- WHAT YOU HAVE TO DO -
Would you give the listing back word for word once its pictures are removed?
═════ EXERCISE DATA
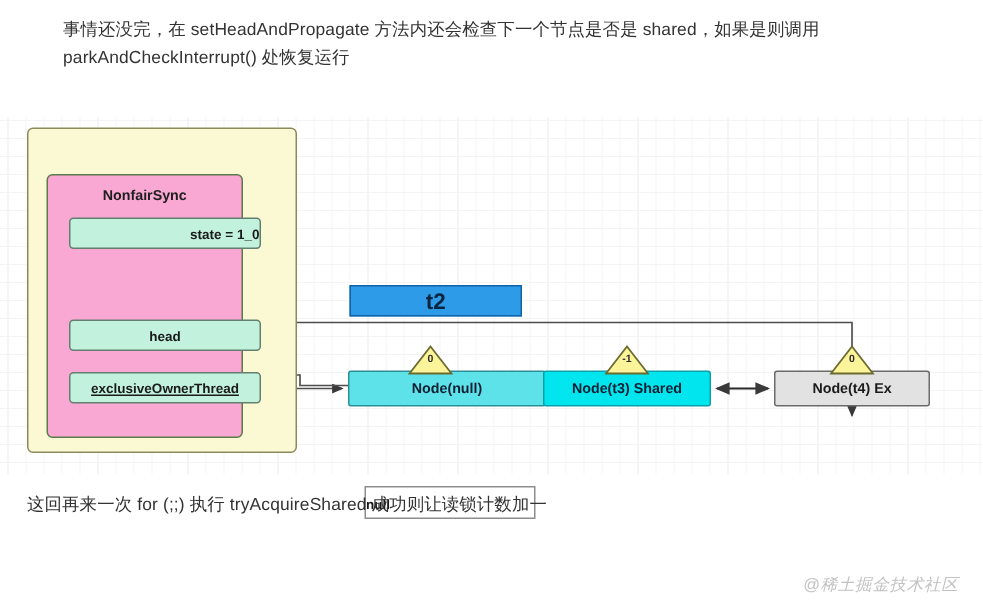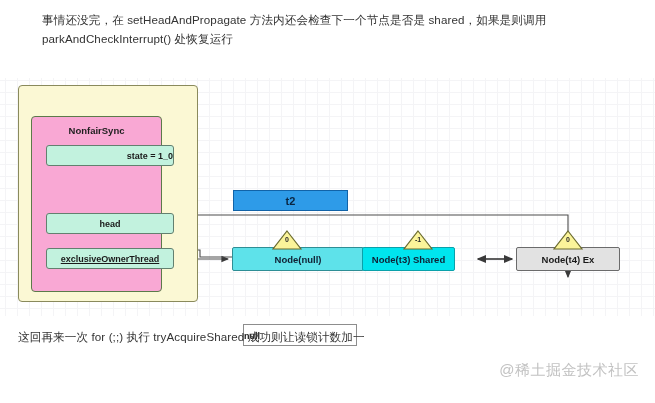"t2" #t2-bar { font-size: 11px -> 15px }
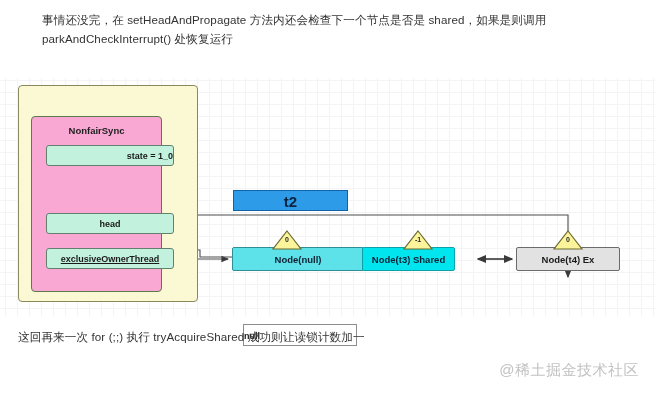"Node(t3) Shared" #node-t3 { width: 93px -> 112px }
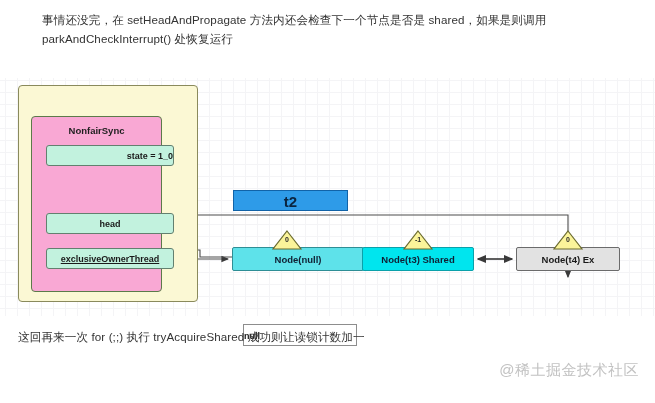"@稀土掘金技术社区" #watermark { bottom: 23px -> 6px; font-size: 15px -> 11px; font-style: none -> italic }
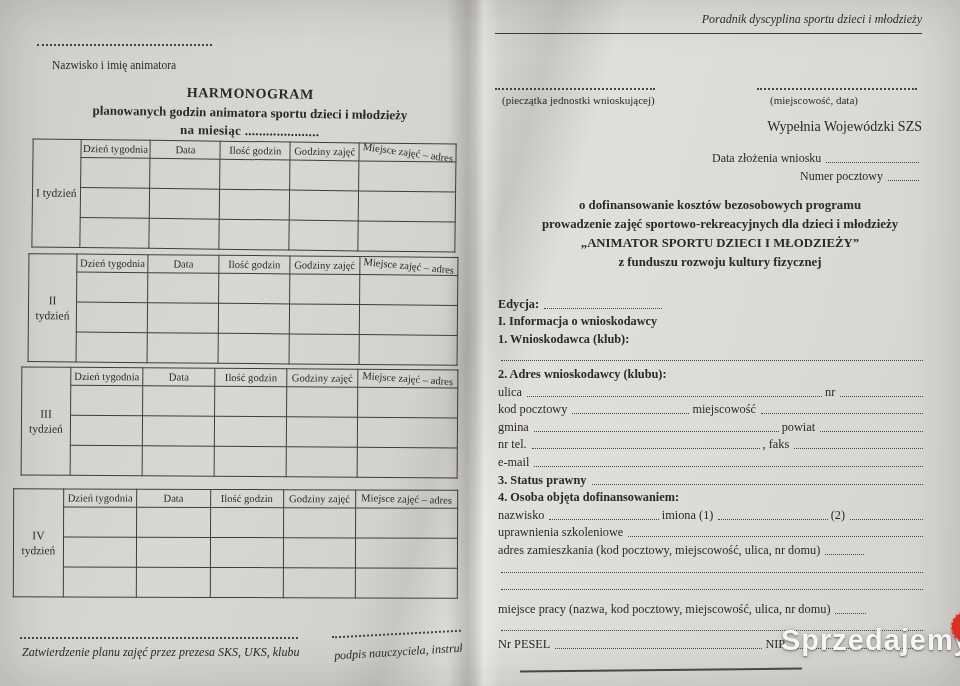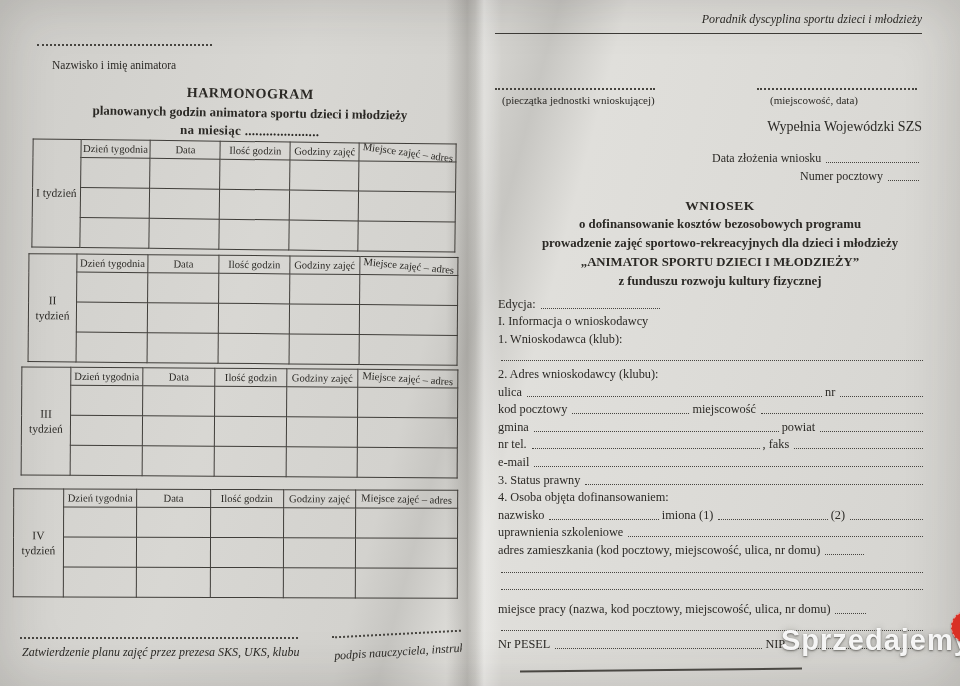"WNIOSEK" div.wt-main { html: <div>WNIOSEK</div> -> none }
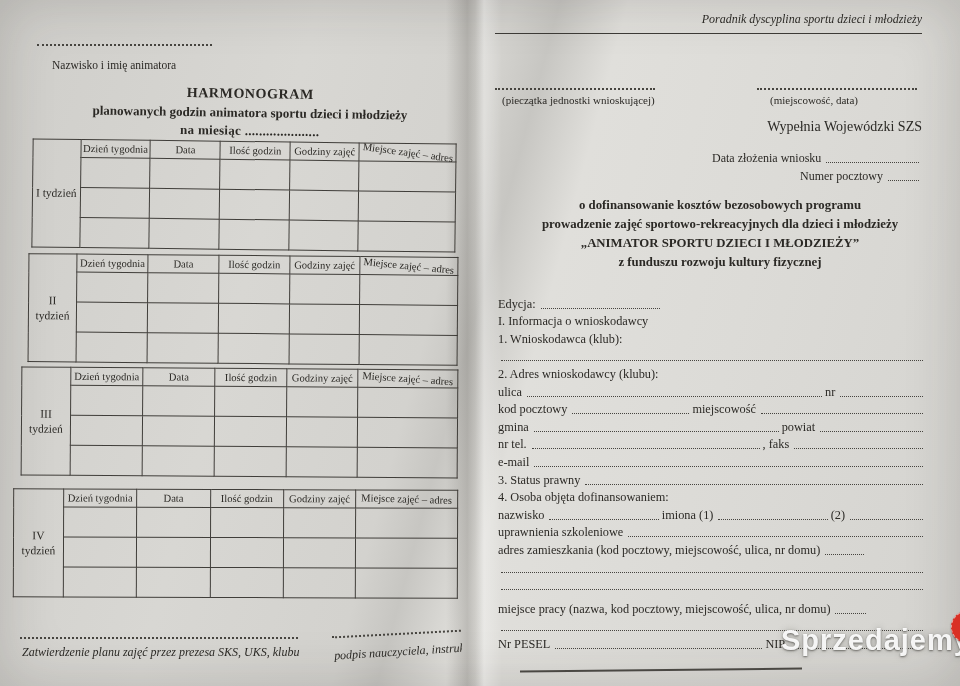"Edycja:" .fb { font-weight: normal -> bold }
══════════
- EXERCISE OUTPUT -
"t2" #t2-bar { font-size: 11px -> 15px }
"Node(t3) Shared" #node-t3 { width: 93px -> 112px }
"@稀土掘金技术社区" #watermark { bottom: 23px -> 6px; font-size: 15px -> 11px; font-style: none -> italic }
"WNIOSEK" div.wt-main { html: <div>WNIOSEK</div> -> none }
"Edycja:" .fb { font-weight: normal -> bold }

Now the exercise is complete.